- **What you have to do**:
The response should consist of the data below, copied exactly, with no pictures in it.

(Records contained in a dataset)
○ ○ ○

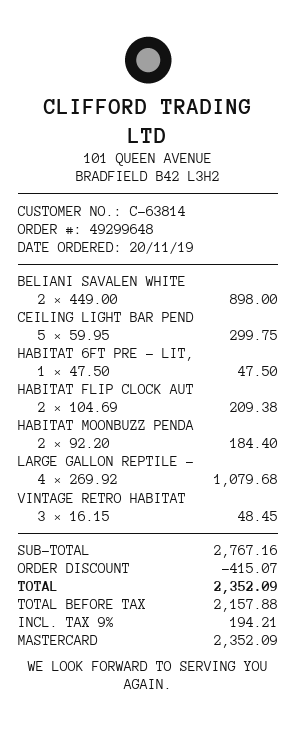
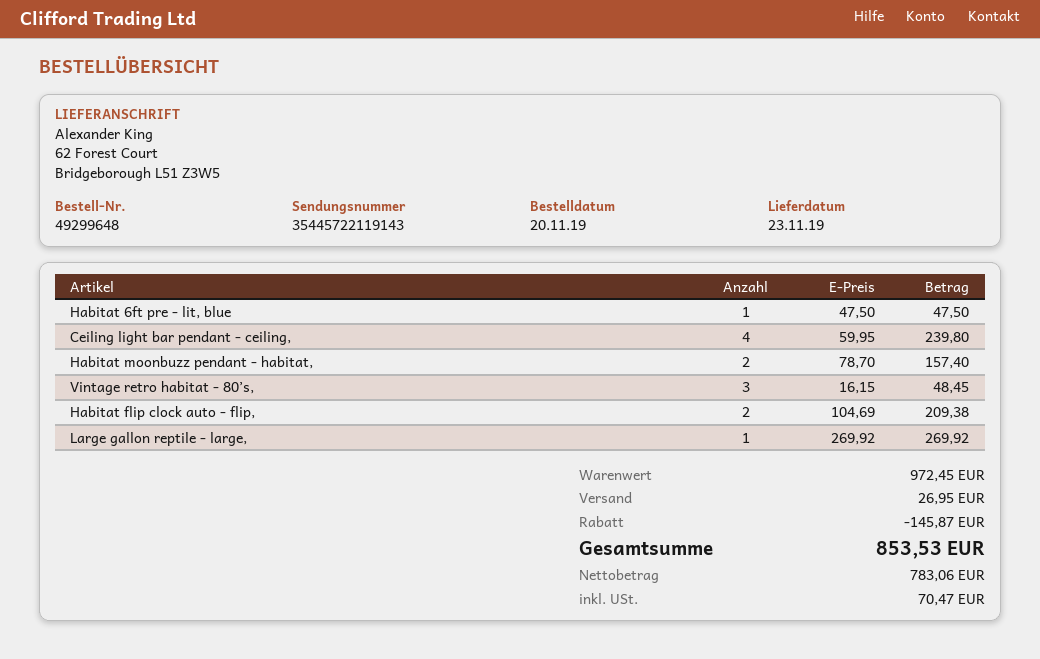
BELIANI SAVALEN WHITE: 2 x 449.00 = 898.00 -> none
CEILING LIGHT BAR PEND: 5 x 59.95 = 299.75 -> 4 x 59.95 = 239.80
HABITAT MOONBUZZ PENDA: 2 x 92.20 = 184.40 -> 2 x 78.70 = 157.40
LARGE GALLON REPTILE -: 4 x 269.92 = 1079.68 -> 1 x 269.92 = 269.92
subtotal: 2767.16 -> 972.45
discount: 415.07 -> 145.87
shipping: none -> 26.95
net: 2157.88 -> 783.06
tax: 194.21 -> 70.47
total: 2352.09 -> 853.53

○ ○ ○

- **Task result**:
BELIANI SAVALEN WHITE: 2 x 449.00 = 898.00 -> none
CEILING LIGHT BAR PEND: 5 x 59.95 = 299.75 -> 4 x 59.95 = 239.80
HABITAT MOONBUZZ PENDA: 2 x 92.20 = 184.40 -> 2 x 78.70 = 157.40
LARGE GALLON REPTILE -: 4 x 269.92 = 1079.68 -> 1 x 269.92 = 269.92
subtotal: 2767.16 -> 972.45
discount: 415.07 -> 145.87
shipping: none -> 26.95
net: 2157.88 -> 783.06
tax: 194.21 -> 70.47
total: 2352.09 -> 853.53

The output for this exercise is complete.